### Supplied material
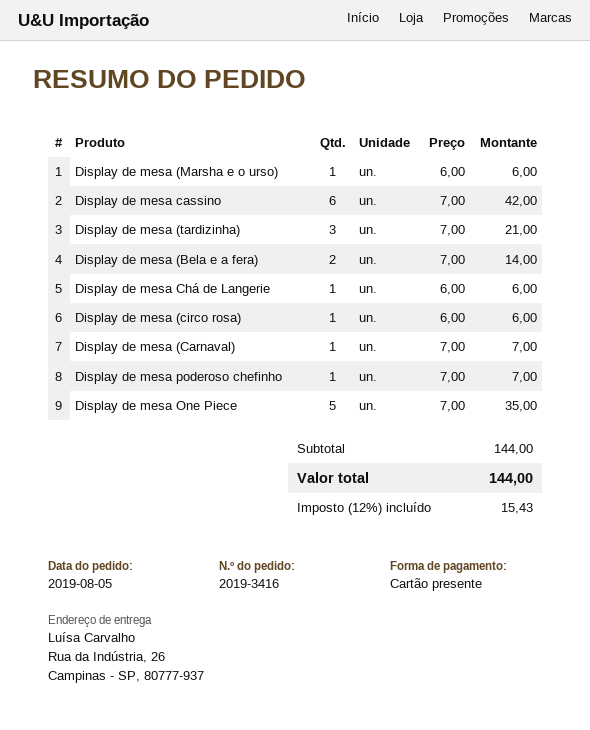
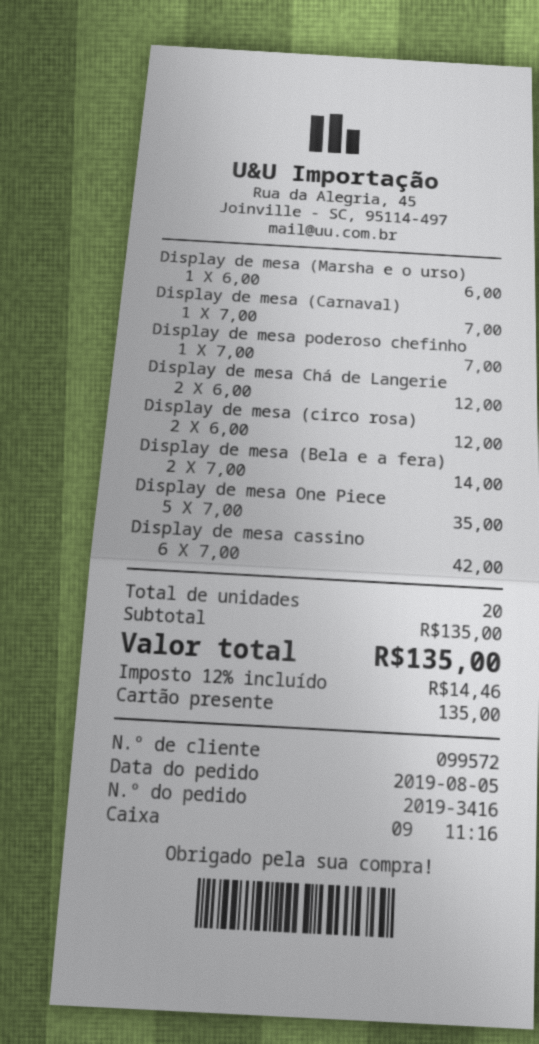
Display de mesa (tardizinha): 3 x 7.00 = 21.00 -> none
Display de mesa Chá de Langerie: 1 x 6.00 = 6.00 -> 2 x 6.00 = 12.00
Display de mesa (circo rosa): 1 x 6.00 = 6.00 -> 2 x 6.00 = 12.00
subtotal: 144.00 -> 135.00
tax: 12% = 15.43 -> 12% = 14.46
total: 144.00 -> 135.00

### Work required
Every line from the data above that contains "mesa" must appear in the answer.

### Task response
Display de mesa (tardizinha): 3 x 7.00 = 21.00 -> none
Display de mesa Chá de Langerie: 1 x 6.00 = 6.00 -> 2 x 6.00 = 12.00
Display de mesa (circo rosa): 1 x 6.00 = 6.00 -> 2 x 6.00 = 12.00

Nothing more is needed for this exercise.